In terms of the dividend of the Trust we've just confirmed the quarterly dividend will be exactly the same for this quarter as it has been. And the board are willing to use the reserves that we have built up, so over time the Trust has not paid out everything it's earned in income each year and the board are willing to use those reserves to cover any temporary shortfall between the income that the fund has to pay out and the income that the portfolio is generating. As I said and I stress this, it's a very varied experience across the portfolio from an income point of view. The majority of the companies that we own are paying their dividends, but I wanted to reassure investors that we do have, as an investment trust, a little bit of flexibility over the next few years to help smooth that dividend.

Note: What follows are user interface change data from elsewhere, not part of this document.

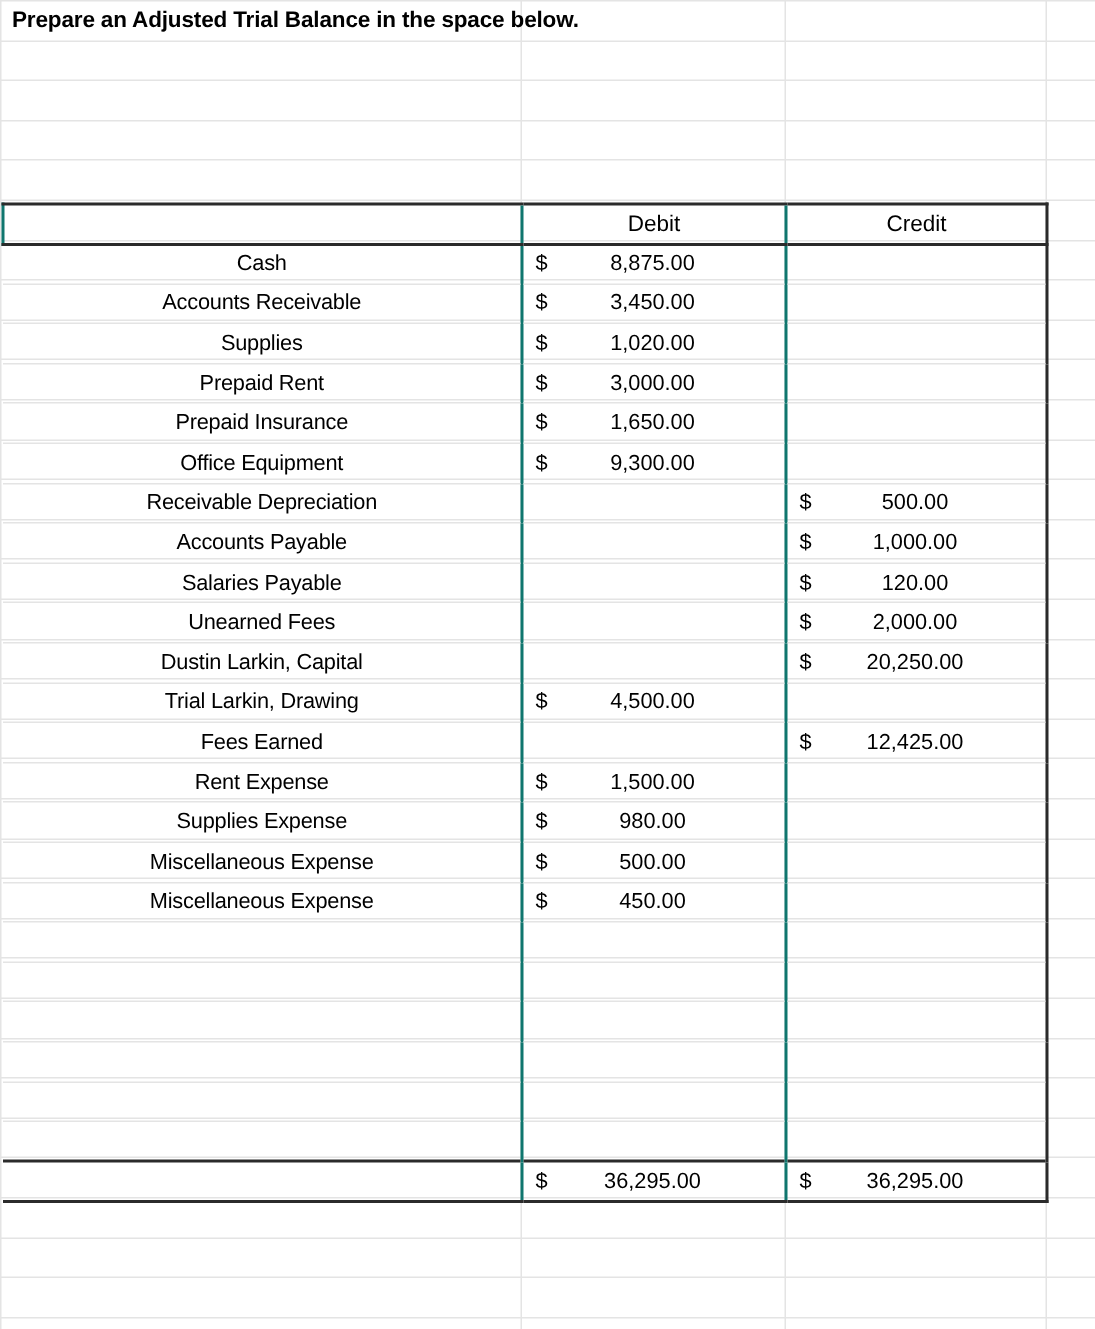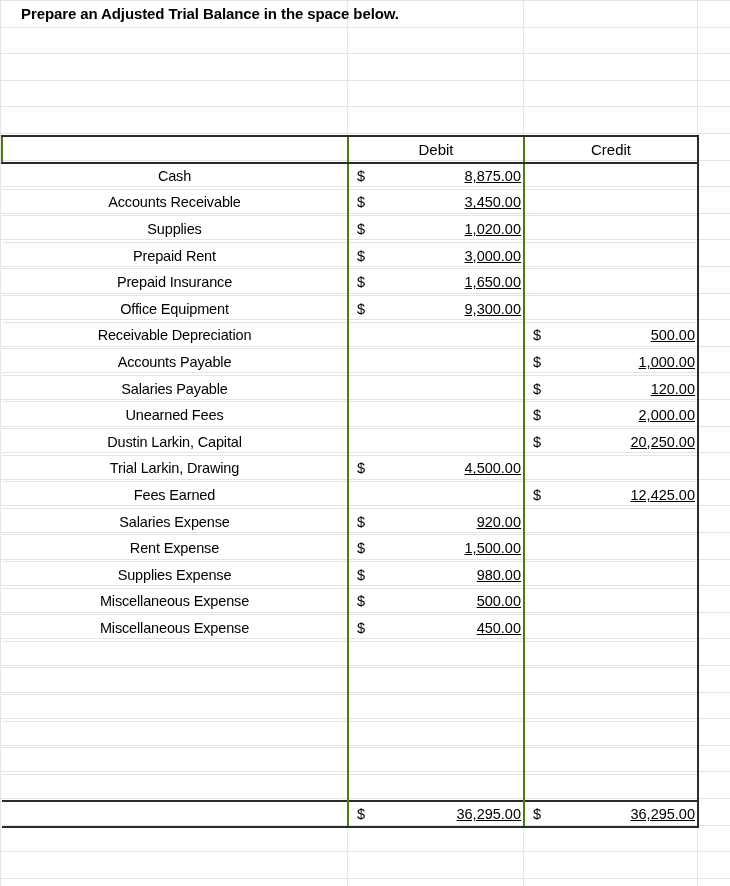"Prepare an Adjusted Trial Balance" .title-text { padding-left: 21px -> 8px }
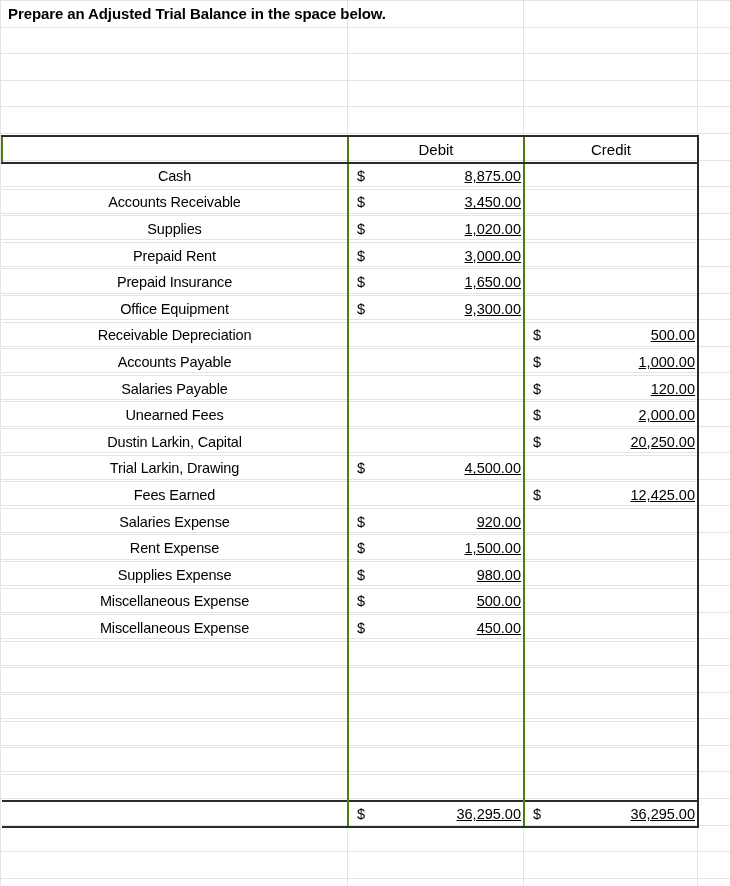"Debit" .bd-l { border-left: 2px solid #4d7c0f -> 2px solid #0f766e }
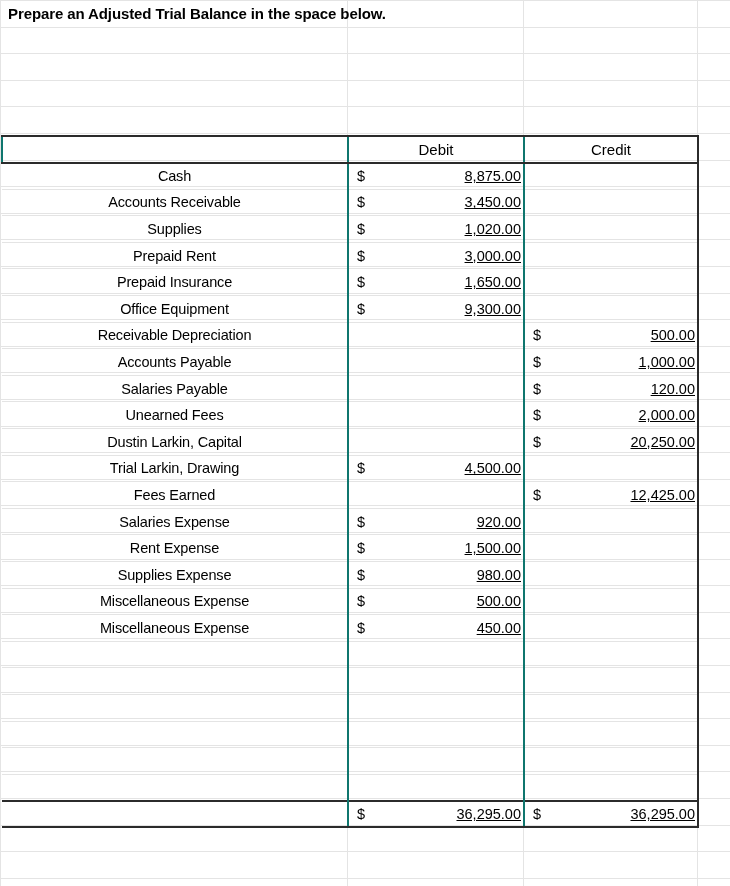"8,875.00" .money .amt { text-align: right -> center; text-decoration: underline -> none }
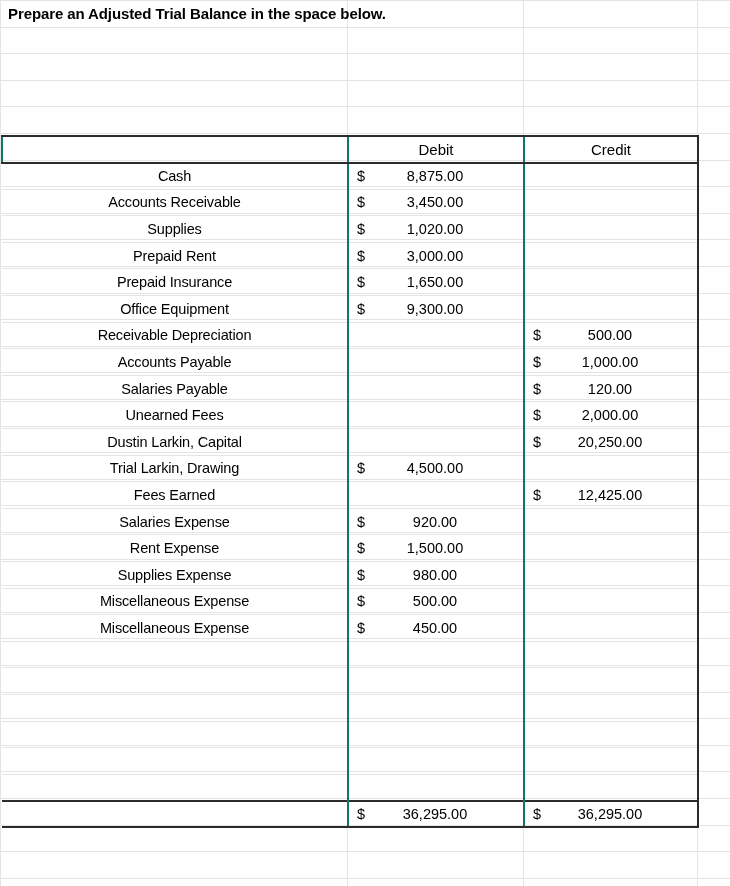"Salaries Expense" tr { html: <tr> <td>Salaries Expense</td> <td> <span>$</span> <span>920.00</span> </td> <td> <span></span> </td> </tr> -> none }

If those dividends don't come back, which leads us onto the outlook, in terms of outlook it is very difficult at the moment as, I think, we're still in the early stages of reacting to COVID-19. What we are seeing in the portfolio is [COVID-19] is hitting differently in different countries and at different times around the world; and those countries are reacting to it in different ways and at different paces around the world. Areas like China and Korea where we own some shares, that were first hit by the virus, many of the factories there are fully open. We haven't seen a full recovery in areas like transport and some other areas. But we have seen quite a lot of business activity recovering and we've seen some of those shares being some of the best performers in the portfolio this year. I think at the other extreme areas like the US, it is much more recent to see the impact there. We expect them to take longer to come out the other side. What we've seen that is consistent around the world is an enormous amount of support from central banks and governments to try and cushion the blow of the virus. I think there is an enormous amount being done and we'll keep watching to see how that's going and what opportunities that might throw up in the future for the fund to generate additional capital and income returns. But at the moment we've tilted [the portfolio] relatively defensively, the biggest sectors that we have exposures to are areas like healthcare, consumer staples and technology areas which in this crisis are certainly seeing more benefit than they are damage. Thank you very much for your time, I will give you further updates as the year progresses.